* **Prompt**
Your answer should be an exact copy of the lines from the one holding "total: 686.78 -> 917.83" to the end of the material below, pictures left out.
---------------
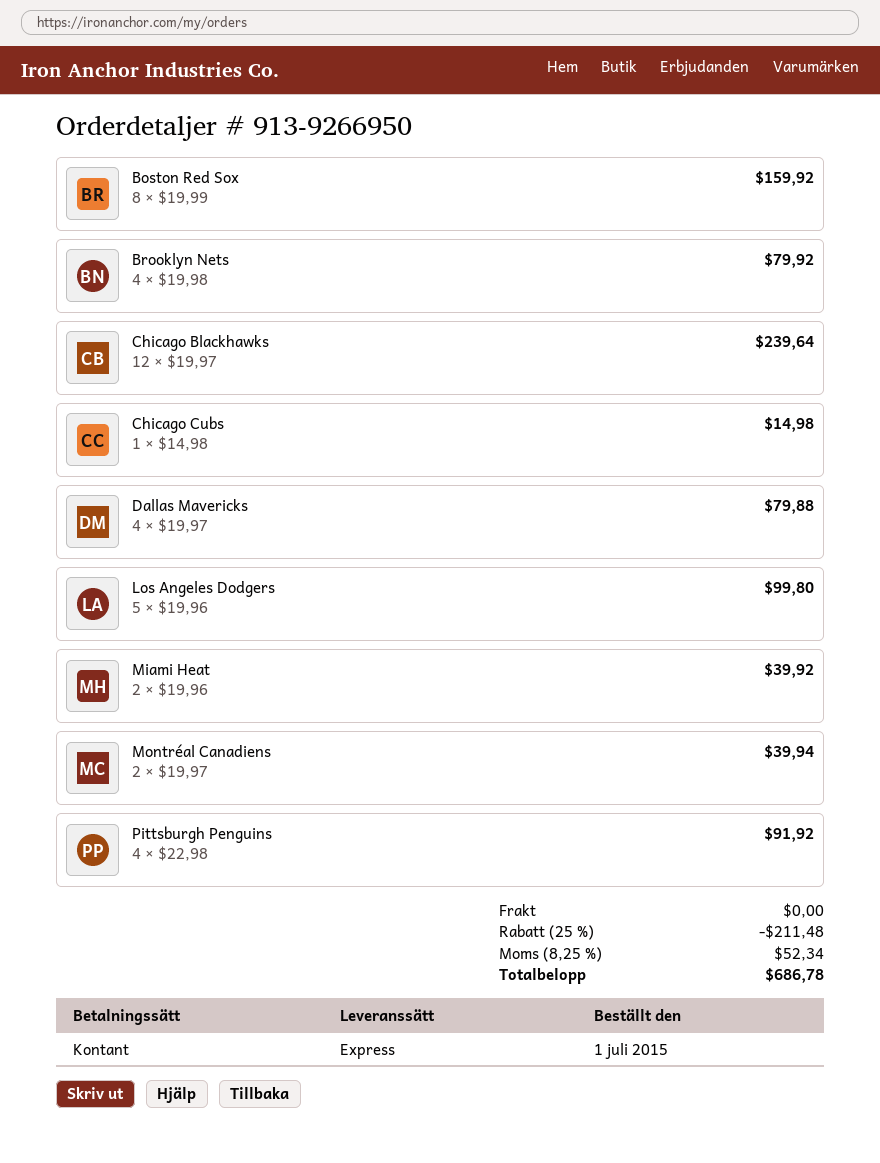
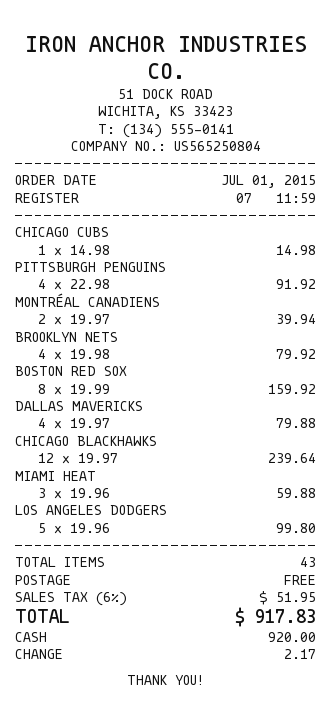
Miami Heat: 2 x 19.96 = 39.92 -> 3 x 19.96 = 59.88
discount: 25% = 211.48 -> none
tax: 8.25% = 52.34 -> 6% = 51.95
total: 686.78 -> 917.83

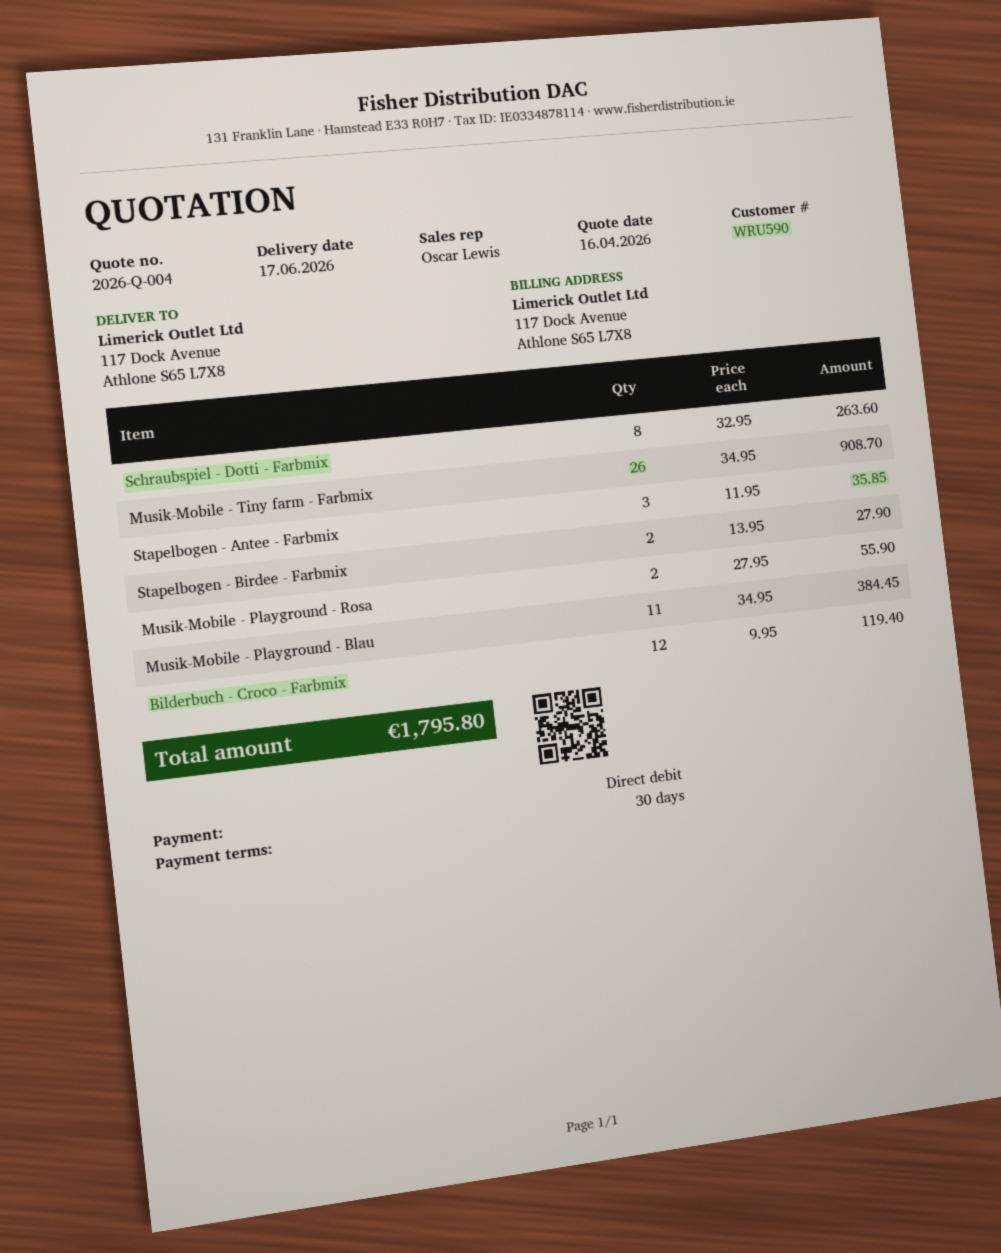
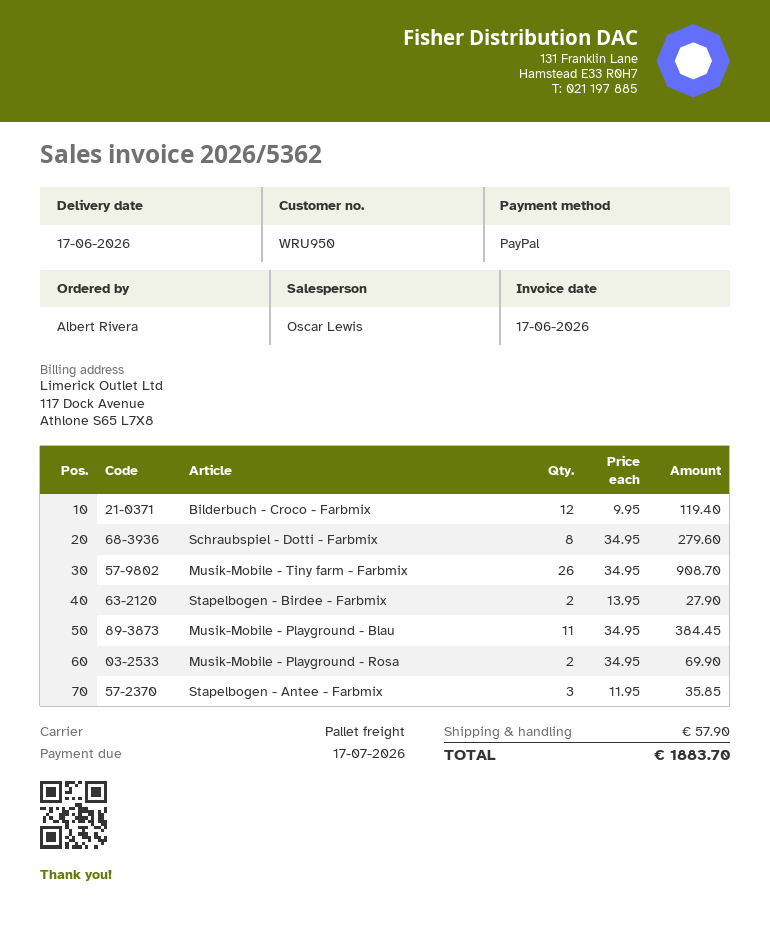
customer number: WRU590 -> WRU950
payment method: direct debit -> PayPal
Schraubspiel - Dotti - Farbmix: 8 x 32.95 = 263.60 -> 8 x 34.95 = 279.60
Musik-Mobile - Playground - Rosa: 2 x 27.95 = 55.90 -> 2 x 34.95 = 69.90
shipping: none -> 57.90
total: 1795.80 -> 1883.70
---------------
* **Output for this exercise**
total: 686.78 -> 917.83

customer number: WRU590 -> WRU950
payment method: direct debit -> PayPal
Schraubspiel - Dotti - Farbmix: 8 x 32.95 = 263.60 -> 8 x 34.95 = 279.60
Musik-Mobile - Playground - Rosa: 2 x 27.95 = 55.90 -> 2 x 34.95 = 69.90
shipping: none -> 57.90
total: 1795.80 -> 1883.70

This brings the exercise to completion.